We can also use bit-vector (or direct access table), but bit-vector also requires O(n) time for clearing.
Sparse Set outperforms all BST, Hashing and bit vector. We assume that we are given range of data (or maximum value an element can have) and maximum number of elements that can be stored in set. The idea is to maintain two arrays: sparse[] and dense[].

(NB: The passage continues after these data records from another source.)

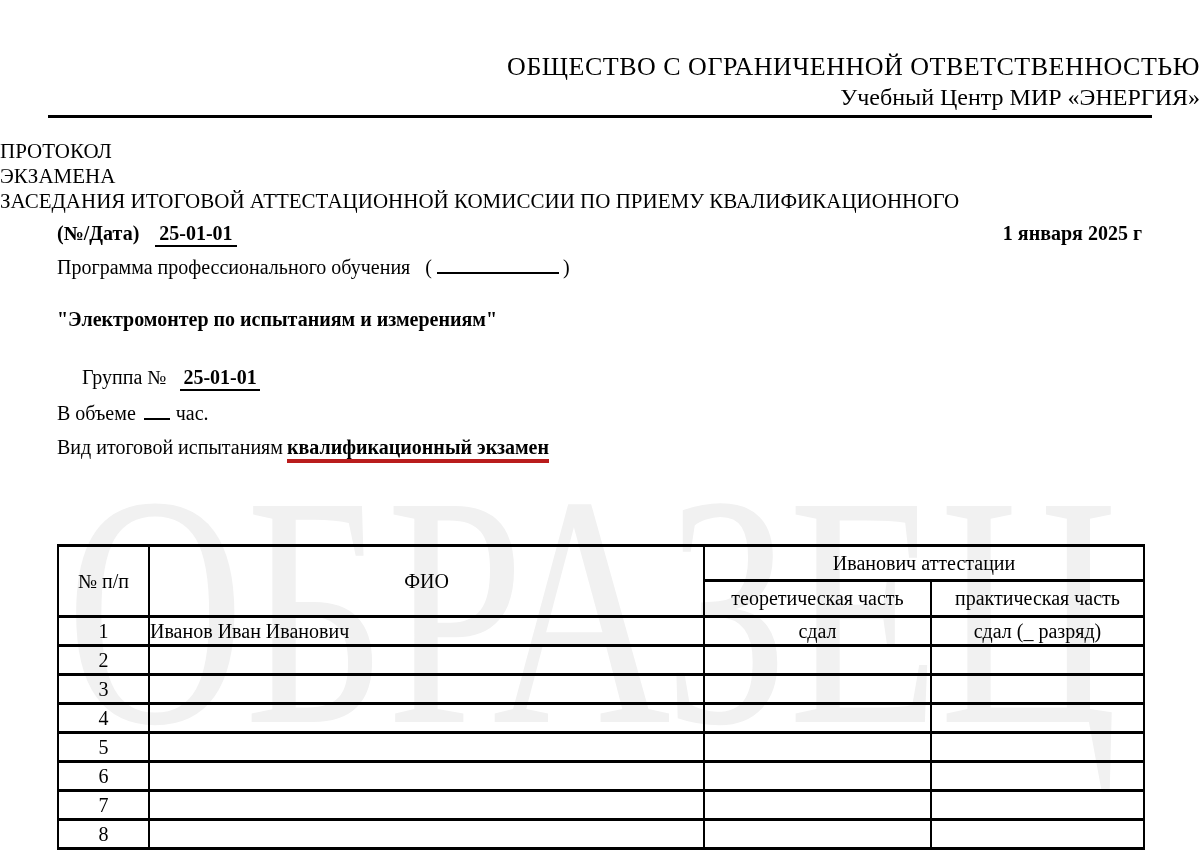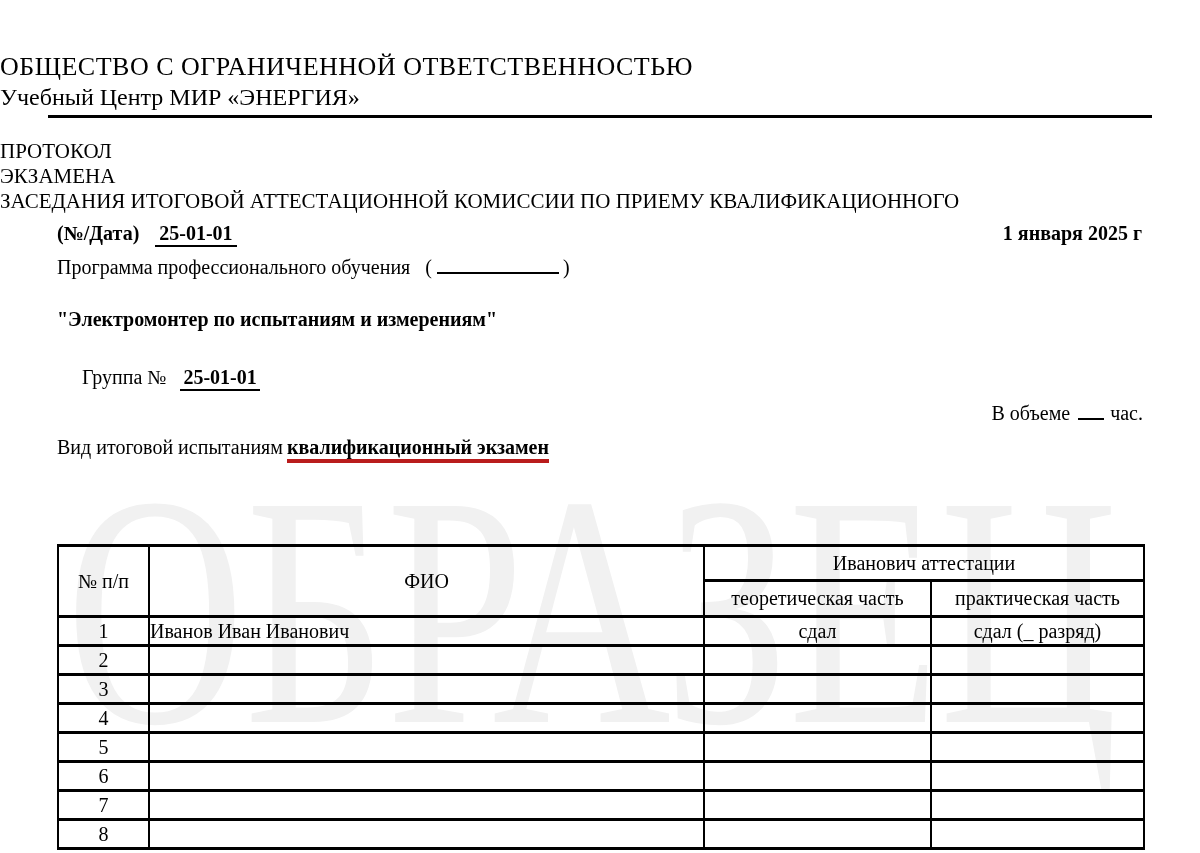--- a/index.html
+++ b/index.html
@@ -21,7 +21,7 @@
     position: relative;
     z-index: 1;
   }
-  .company { text-align: left; padding-top: 51px; }
+  .company { text-align: right; padding-top: 51px; }
   .company-line1 { font-size: 26px; line-height: 31px; letter-spacing: 0.5px; }
   .company-line2 { font-size: 24px; line-height: 30px; }
   .top-rule { border: none; border-top: 3px solid #000; margin: 3px 48px 0 48px; }

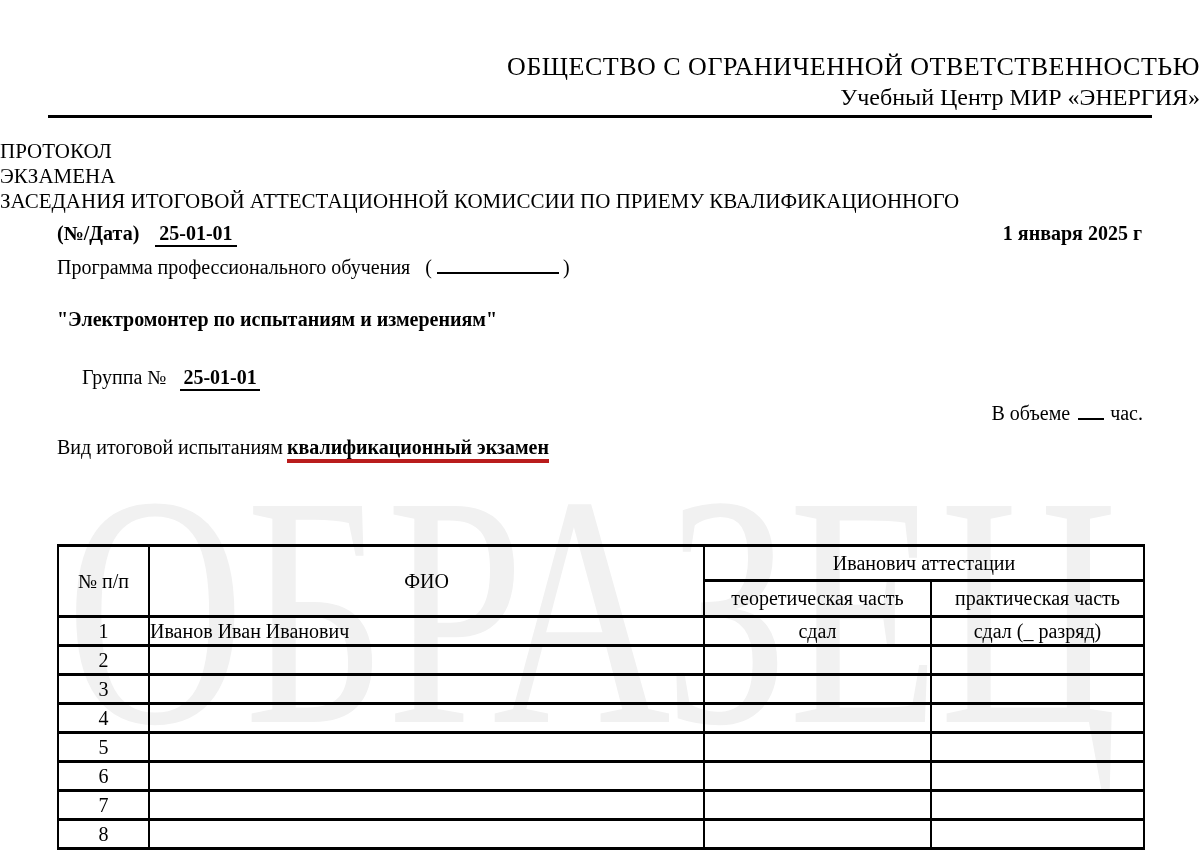--- a/index.html
+++ b/index.html
@@ -42,7 +42,7 @@
   .profession-line { margin: 28px 57px 0 57px; font-size: 20px; font-weight: bold; line-height: 24px; }
   .group-line { margin: 34px 57px 0 82px; font-size: 20px; line-height: 24px; }
   .group-value { margin-left: 14px; font-weight: bold; border-bottom: 2px solid #000; padding: 0 3px 1px 3px; }
-  .volume-line { margin: 12px 57px 7px 57px; font-size: 20px; line-height: 24px; text-align: right; }
+  .volume-line { margin: 12px 57px 7px 57px; font-size: 20px; line-height: 24px; }
   .attestation-line { margin: 10px 57px 0 57px; font-size: 20px; line-height: 24px; }
   .attestation-value { font-weight: bold; border-bottom: 4px solid #b91c1c; padding-bottom: 1px; margin-left: 4px; }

dense[] ==> Stores the actual elements
sparse[] ==> This is like bit-vector where
we use elements as index. Here
values are not binary, but
indexes of dense array.
maxVal ==> Maximum value this set can
store. Size of sparse[] is
equal to maxVal + 1.
capacity ==> Capacity of Set. Size of sparse
is equal to capacity.
n ==> Current number of elements in
Set.
insert(x): Let x be the element to be inserted. If x is greater than maxVal or n (current number of elements) is greater than equal to capacity, we return.

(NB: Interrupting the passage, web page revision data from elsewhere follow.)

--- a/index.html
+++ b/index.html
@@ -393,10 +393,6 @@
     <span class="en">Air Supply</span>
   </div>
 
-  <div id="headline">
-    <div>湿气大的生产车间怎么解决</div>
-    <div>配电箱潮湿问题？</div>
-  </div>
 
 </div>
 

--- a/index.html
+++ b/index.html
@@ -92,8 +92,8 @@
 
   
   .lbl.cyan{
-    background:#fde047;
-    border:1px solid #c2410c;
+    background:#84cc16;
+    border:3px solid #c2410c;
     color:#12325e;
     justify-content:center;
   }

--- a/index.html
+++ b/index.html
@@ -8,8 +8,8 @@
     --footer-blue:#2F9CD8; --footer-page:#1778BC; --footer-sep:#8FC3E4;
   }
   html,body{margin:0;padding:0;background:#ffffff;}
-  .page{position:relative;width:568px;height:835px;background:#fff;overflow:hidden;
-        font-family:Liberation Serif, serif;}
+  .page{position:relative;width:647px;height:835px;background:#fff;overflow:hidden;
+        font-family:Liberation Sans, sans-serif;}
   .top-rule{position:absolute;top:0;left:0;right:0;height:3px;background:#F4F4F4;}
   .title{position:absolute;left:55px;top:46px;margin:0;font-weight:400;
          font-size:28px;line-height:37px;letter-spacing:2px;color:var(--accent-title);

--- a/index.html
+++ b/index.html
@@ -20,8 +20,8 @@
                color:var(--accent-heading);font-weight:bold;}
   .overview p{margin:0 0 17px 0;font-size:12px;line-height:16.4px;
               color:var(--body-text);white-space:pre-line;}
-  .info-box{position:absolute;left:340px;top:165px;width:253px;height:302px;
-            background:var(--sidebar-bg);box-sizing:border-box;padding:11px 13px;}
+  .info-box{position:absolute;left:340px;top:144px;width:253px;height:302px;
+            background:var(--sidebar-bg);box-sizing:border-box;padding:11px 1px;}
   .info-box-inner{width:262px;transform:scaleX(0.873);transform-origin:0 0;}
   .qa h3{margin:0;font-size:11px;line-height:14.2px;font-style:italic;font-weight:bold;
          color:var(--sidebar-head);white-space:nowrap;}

If none of the above conditions is true, we insert x in dense[] at index n (position after last element in a 0 based indexed array), increment n by one (Current number of elements) and store n (index of x in dense[]) at sparse[x].
search(x): To search an element x, we use x as index in sparse[]. The value sparse[x] is used as index in dense[]. And if value of dense[sparse[x]] is equal to x, we return dense[x]. Else we return -1.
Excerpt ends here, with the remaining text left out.